Another example of a typical punch device is shown in U.S. Pat. No. 4,757,733 (Barlow). In FIG. 6, ridge 40 “transmits pressure” to cap 47 atop each pin. Helical spring 45 surrounds the pin.
U.S. Pat. No. 3,714,857 (Stuertz et al.) and U.S. Pat. No. 2,405,150 (Kern) show another type of handle and linkage. A cantilevered bar extends from one end of the device. As with Neustadter '130 above, the base must be extended to be underneath the handle's pressing end. In Stuertz '857, it is clear especially in the plan view of FIG. 1 how large a footprint is needed to accommodate the extended handle.
Another punch design uses a handle that is co-extensive with the body of the punch device. For example, in U.S. Pat. No. 4,166,404 (Almog), a short lever extends from one end toward the center of the hole punch, which punch has a horizontal paper slot. A longer lever extends from a second end over the first lever and to the first end to a distal pressing area. This design is suited only for a two hole punch since there is no means to apply leverage to a center pin.
Still another design with a co-extending handle is shown in U.S. Pat. No. 5,163,350 (Groswith, III et al.). In this design, a parallelogram type linkage provides pressing forces at multiple locations. U.S. Pat. Nos. 5,829,334 and 6,032,566 (Evans et al.) describe a further co-extensive type handle used in a punch. The Evans punch includes a second handle pivoted near the center of the device about a perpendicular axis to that of the conventional handle. The second handle co-extends with the length of the device and provides increased handle stroke. However, the second handle is much shorter than the length of the punch device because of the central pivot location.
In any punch device it is important to maximize efficiency. One reason is that given a level of effort or input force generated by the user on the operating handle, an efficient hole punch can easily cut through more dense and/or a thicker stack of papers or sheet media. Indeed, friction should be reduced throughout the assembly. In most of the conventional designs, the various moving parts encounter substantial sliding friction.

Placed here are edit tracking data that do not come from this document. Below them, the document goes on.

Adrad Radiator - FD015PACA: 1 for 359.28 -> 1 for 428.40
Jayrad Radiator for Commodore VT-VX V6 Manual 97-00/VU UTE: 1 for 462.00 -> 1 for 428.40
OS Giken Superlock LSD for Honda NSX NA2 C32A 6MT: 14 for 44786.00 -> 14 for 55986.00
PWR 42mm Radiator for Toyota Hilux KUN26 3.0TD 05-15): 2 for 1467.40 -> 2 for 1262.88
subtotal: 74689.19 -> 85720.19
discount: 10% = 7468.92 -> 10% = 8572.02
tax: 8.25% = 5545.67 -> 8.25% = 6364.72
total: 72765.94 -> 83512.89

The present invention in a preferred embodiment is directed to a hole punch device that is used to cut one or more holes in a stack of sheet media such as paper. In the preferred embodiment, the punch device provides a large handle stroke in a very compact, low friction device. In this preferred embodiment, the handle is co-extensive with an elongated body, with the handle spanning substantially the full length of the body. The handle pressing area is at one end of the body while the handle hinge is at an opposite end of the body. The long handle enables a large, comfortable handle stroke as defined by the distance the pressing area moves through that stroke. Also, through the stroke there is minimal angle change so the same portion of the pressing area remains in contact with the user's hand as the handle moves downward. A longer handle approaches the effect of a linear action of a pushbutton at the pressing area.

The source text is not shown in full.